- _WHAT TO PRODUCE_: Find the string "tomto" in the listing below and return each line it appears in.

- _EXTRACTED MATERIAL_:
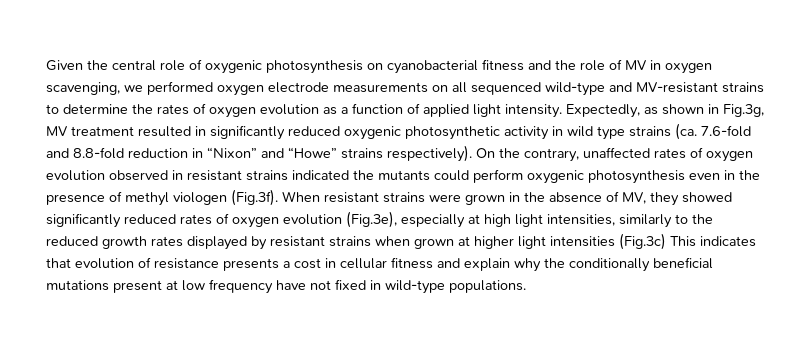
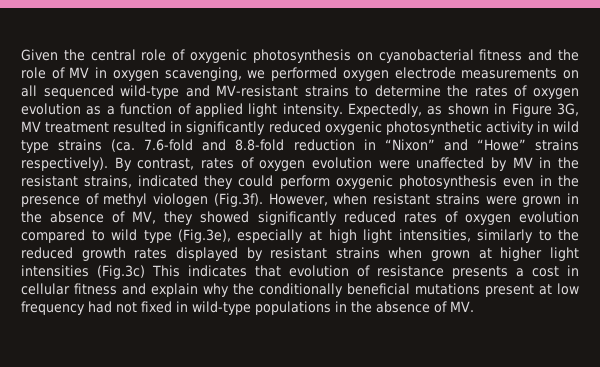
- Expectedly, as shown in Fig.3g, MV treatment resulted in significantly reduced oxygenic photosynthetic activity in wild type strains (ca. 7.6-fold and 8.8-fold reduction in “Nixon” and “Howe” strains respectively).
+ Expectedly, as shown in Figure 3G, MV treatment resulted in significantly reduced oxygenic photosynthetic activity in wild type strains (ca. 7.6-fold and 8.8-fold reduction in “Nixon” and “Howe” strains respectively).
- On the contrary, unaffected rates of oxygen evolution observed in resistant strains indicated the mutants could perform oxygenic photosynthesis even in the presence of methyl viologen (Fig.3f). When resistant strains were grown in the absence of MV, they showed significantly reduced rates of oxygen evolution (Fig.3e), especially at high light intensities, similarly to the reduced growth rates displayed by resistant strains when grown at higher light intensities (Fig.3c) This indicates that evolution of resistance presents a cost in cellular fitness and explain why the conditionally beneficial mutations present at low frequency have not fixed in wild-type populations.
+ By contrast, rates of oxygen evolution were unaffected by MV in the resistant strains, indicated they could perform oxygenic photosynthesis even in the presence of methyl viologen (Fig.3f). However, when resistant strains were grown in the absence of MV, they showed significantly reduced rates of oxygen evolution compared to wild type (Fig.3e), especially at high light intensities, similarly to the reduced growth rates displayed by resistant strains when grown at higher light intensities (Fig.3c) This indicates that evolution of resistance presents a cost in cellular fitness and explain why the conditionally beneficial mutations present at low frequency had not fixed in wild-type populations in the absence of MV.

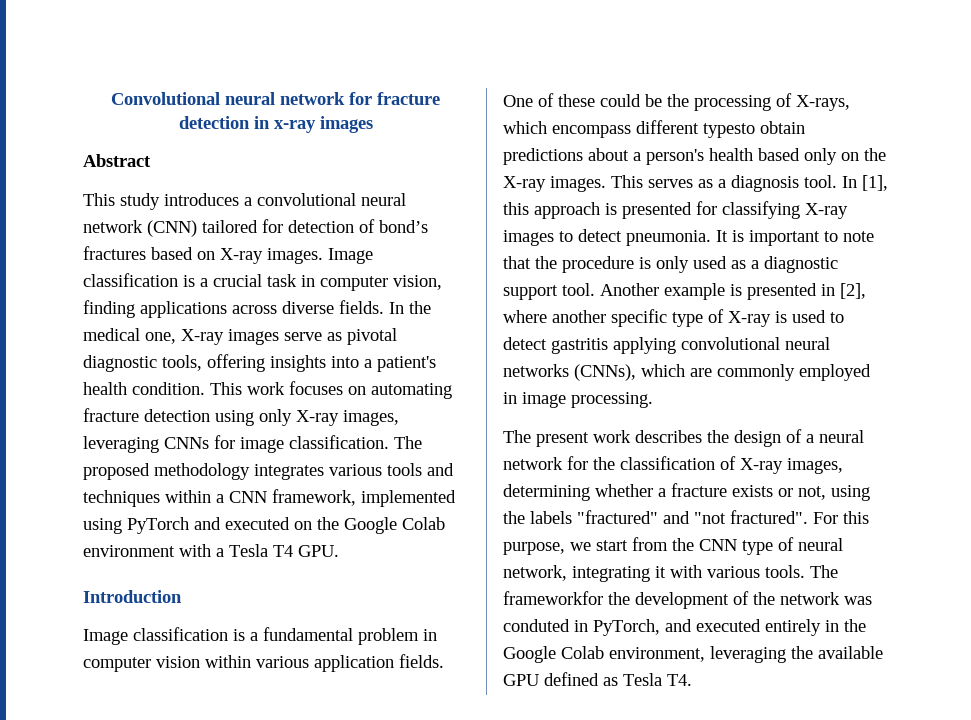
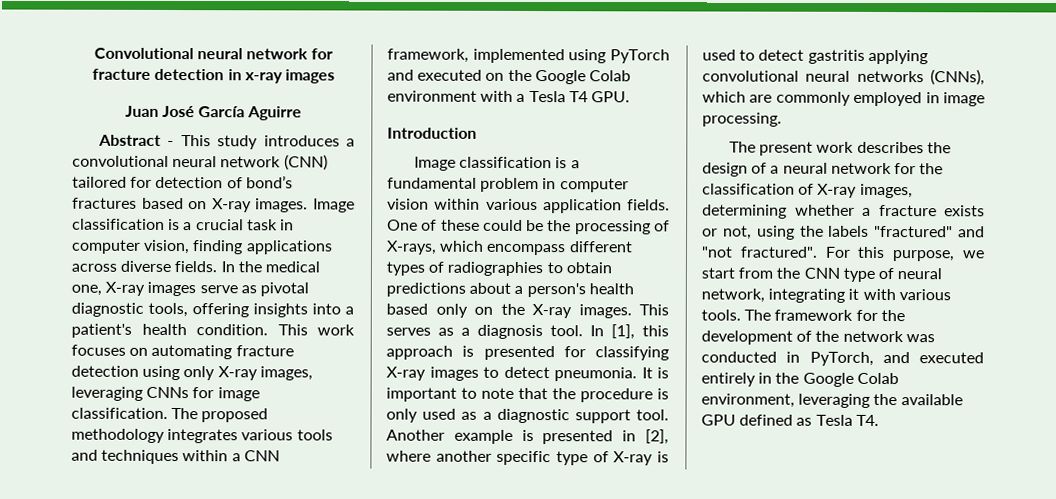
+ Juan José García Aguirre
- Abstract
- This study introduces a convolutional neural network (CNN) tailored for detection of bond’s fractures based on X-ray images.
+ Abstract - This study introduces a convolutional neural network (CNN) tailored for detection of bond’s fractures based on X-ray images.
- One of these could be the processing of X-rays, which encompass different typesto obtain predictions about a person's health based only on the X-ray images.
+ One of these could be the processing of X-rays, which encompass different types of radiographies to obtain predictions about a person's health based only on the X-ray images.
- The frameworkfor the development of the network was conduted in PyTorch, and executed entirely in the Google Colab environment, leveraging the available GPU defined as Tesla T4.
+ The framework for the development of the network was conducted in PyTorch, and executed entirely in the Google Colab environment, leveraging the available GPU defined as Tesla T4.

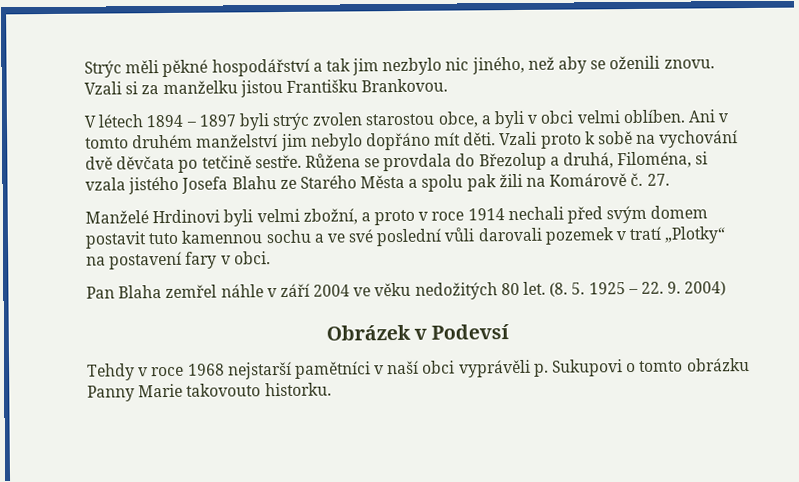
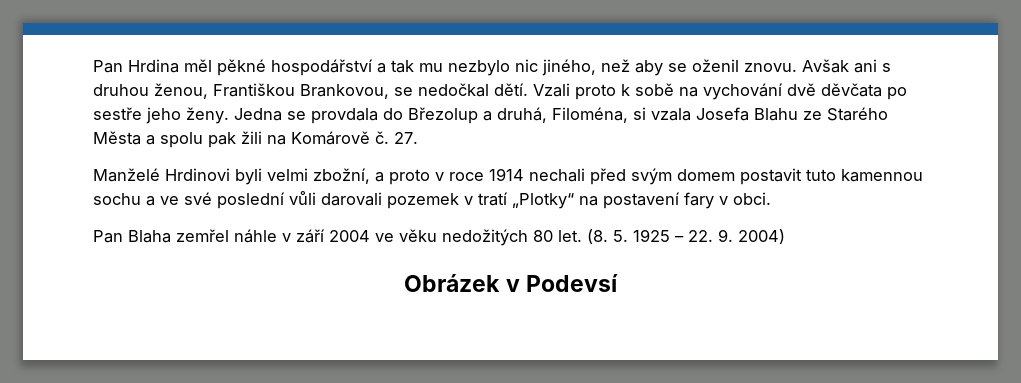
- Strýc měli pěkné hospodářství a tak jim nezbylo nic jiného, než aby se oženili znovu. Vzali si za manželku jistou Františku Brankovou.
- V létech 1894 – 1897 byli strýc zvolen starostou obce, a byli v obci velmi oblíben. Ani v tomto druhém manželství jim nebylo dopřáno mít děti.
+ Pan Hrdina měl pěkné hospodářství a tak mu nezbylo nic jiného, než aby se oženil znovu. Avšak ani s druhou ženou, Františkou Brankovou, se nedočkal dětí.
- Vzali proto k sobě na vychování dvě děvčata po tetčině sestře. Růžena se provdala do Březolup a druhá, Filoména, si vzala jistého Josefa Blahu ze Starého Města a spolu pak žili na Komárově č.
+ Vzali proto k sobě na vychování dvě děvčata po sestře jeho ženy. Jedna se provdala do Březolup a druhá, Filoména, si vzala Josefa Blahu ze Starého Města a spolu pak žili na Komárově č.
- Tehdy v roce 1968 nejstarší pamětníci v naší obci vyprávěli p. Sukupovi o tomto obrázku Panny Marie takovouto historku.

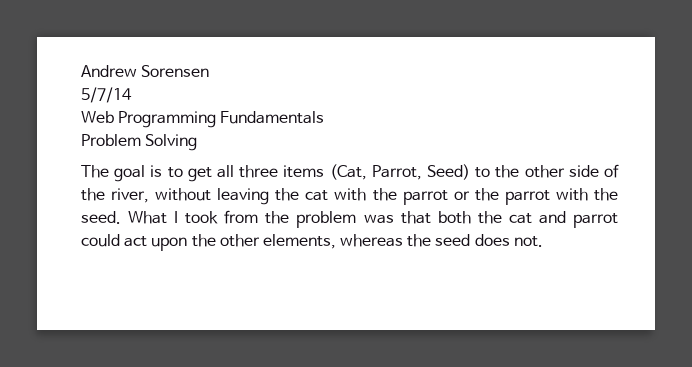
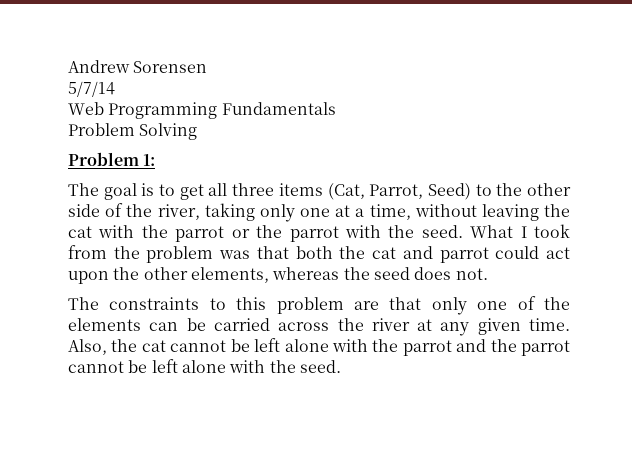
+ Problem 1:
- The goal is to get all three items (Cat, Parrot, Seed) to the other side of the river, without leaving the cat with the parrot or the parrot with the seed.
+ The goal is to get all three items (Cat, Parrot, Seed) to the other side of the river, taking only one at a time, without leaving the cat with the parrot or the parrot with the seed.
+ The constraints to this problem are that only one of the elements can be carried across the river at any given time. Also, the cat cannot be left alone with the parrot and the parrot cannot be left alone with the seed.

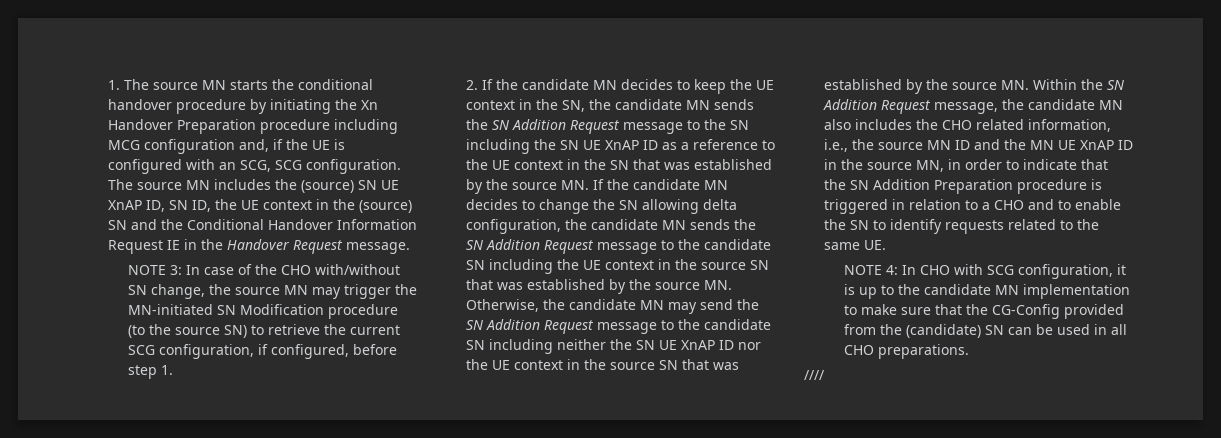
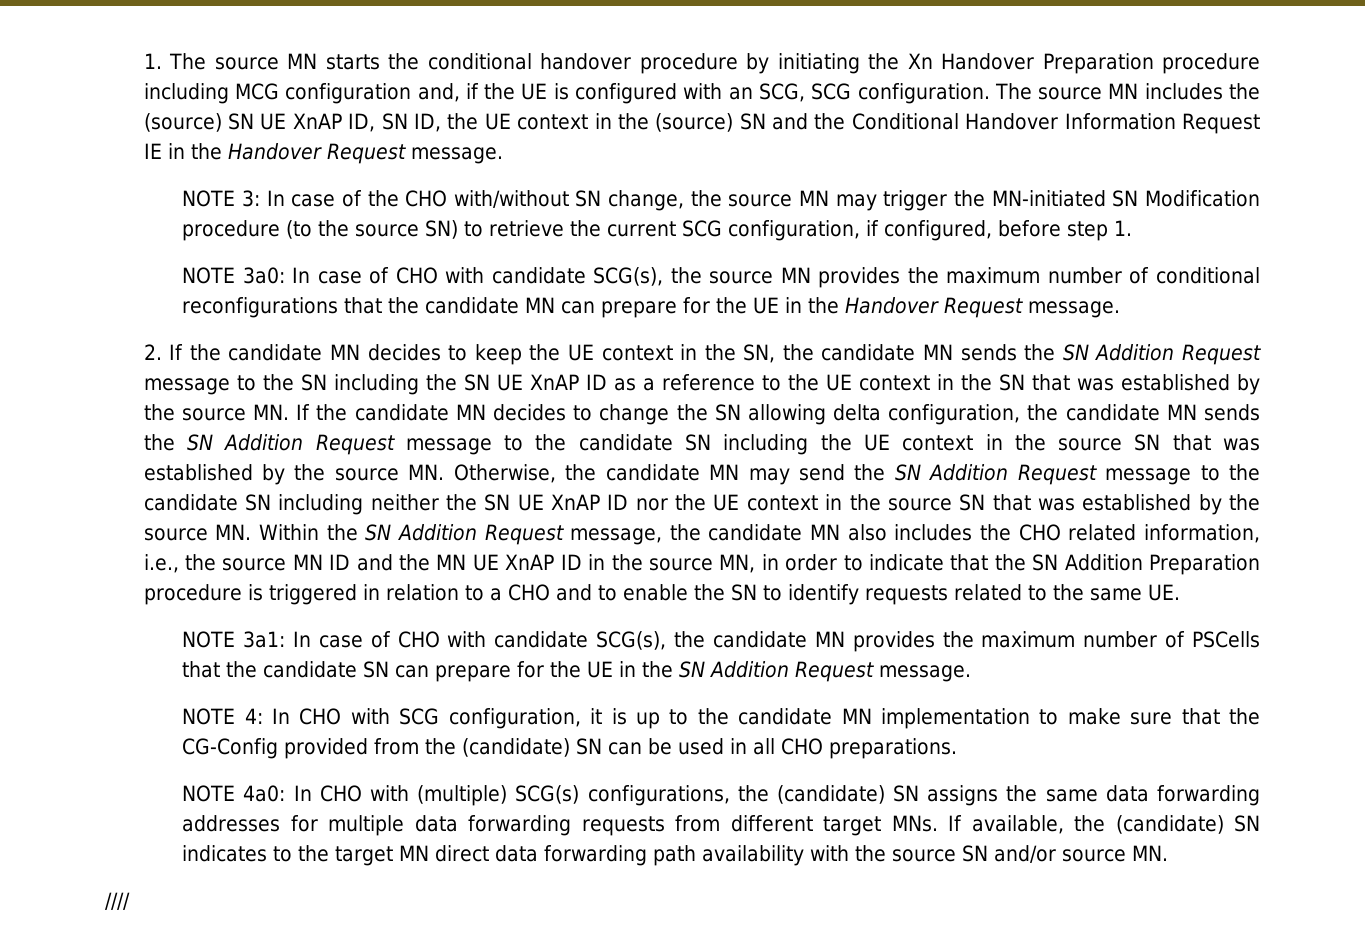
+ NOTE 3a0: In case of CHO with candidate SCG(s), the source MN provides the maximum number of conditional reconfigurations that the candidate MN can prepare for the UE in the Handover Request message.
+ NOTE 3a1: In case of CHO with candidate SCG(s), the candidate MN provides the maximum number of PSCells that the candidate SN can prepare for the UE in the SN Addition Request message.
+ NOTE 4a0: In CHO with (multiple) SCG(s) configurations, the (candidate) SN assigns the same data forwarding addresses for multiple data forwarding requests from different target MNs. If available, the (candidate) SN indicates to the target MN direct data forwarding path availability with the source SN and/or source MN.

- _RESPONSE TO THE EXERCISE_:
- V létech 1894 – 1897 byli strýc zvolen starostou obce, a byli v obci velmi oblíben. Ani v tomto druhém manželství jim nebylo dopřáno mít děti.
- Tehdy v roce 1968 nejstarší pamětníci v naší obci vyprávěli p. Sukupovi o tomto obrázku Panny Marie takovouto historku.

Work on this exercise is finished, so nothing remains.